TASK TO COMPLETE → At the line that includes "資產周轉率, 2022-06-30: 0.55 -> none", begin writing out the entries below exactly, and continue through the last line without adding anything.

────────────────────

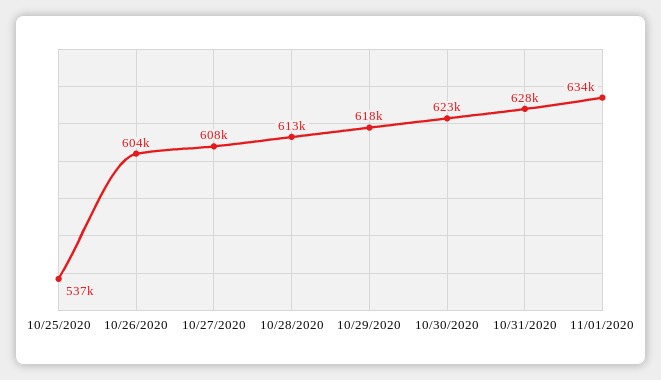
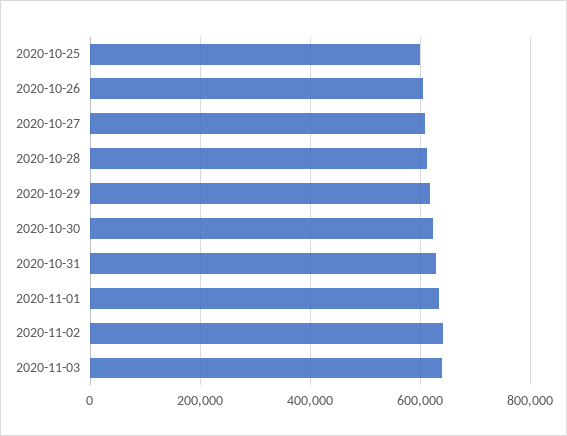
10/25/2020: 537000 -> 600000
2020-11-02: none -> 640000
2020-11-03: none -> 640000

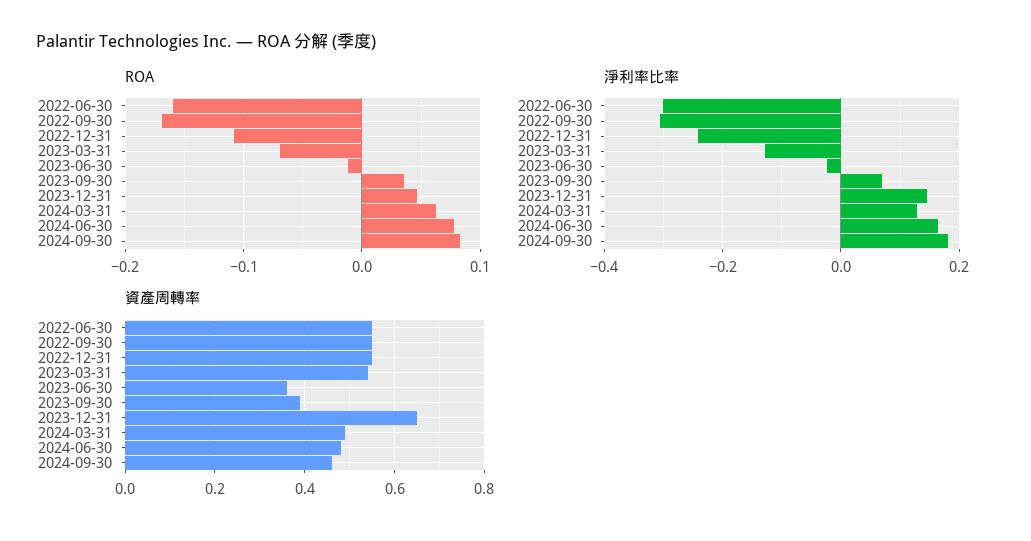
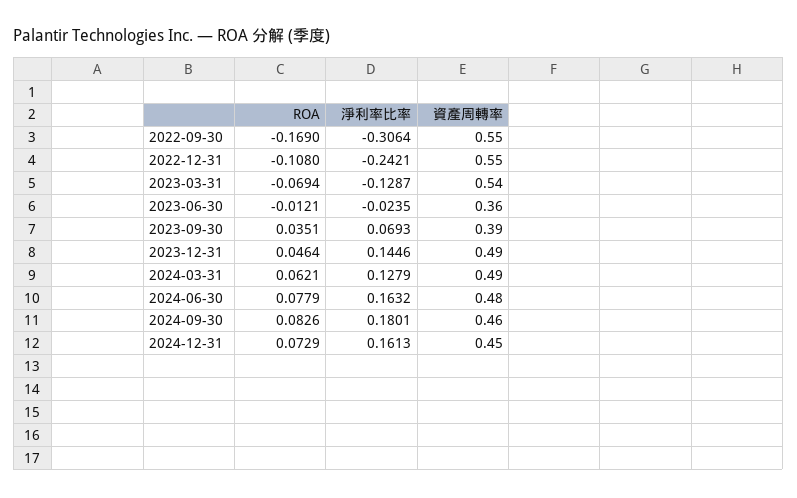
ROA, 2022-06-30: -0.16 -> none
淨利率比率, 2022-06-30: -0.3 -> none
資產周轉率, 2022-06-30: 0.55 -> none
資產周轉率, 2023-12-31: 0.65 -> 0.49
ROA, 2024-12-31: none -> 0.0729
淨利率比率, 2024-12-31: none -> 0.1613
資產周轉率, 2024-12-31: none -> 0.45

────────────────────

RESPONSE TO THIS EXERCISE →
資產周轉率, 2022-06-30: 0.55 -> none
資產周轉率, 2023-12-31: 0.65 -> 0.49
ROA, 2024-12-31: none -> 0.0729
淨利率比率, 2024-12-31: none -> 0.1613
資產周轉率, 2024-12-31: none -> 0.45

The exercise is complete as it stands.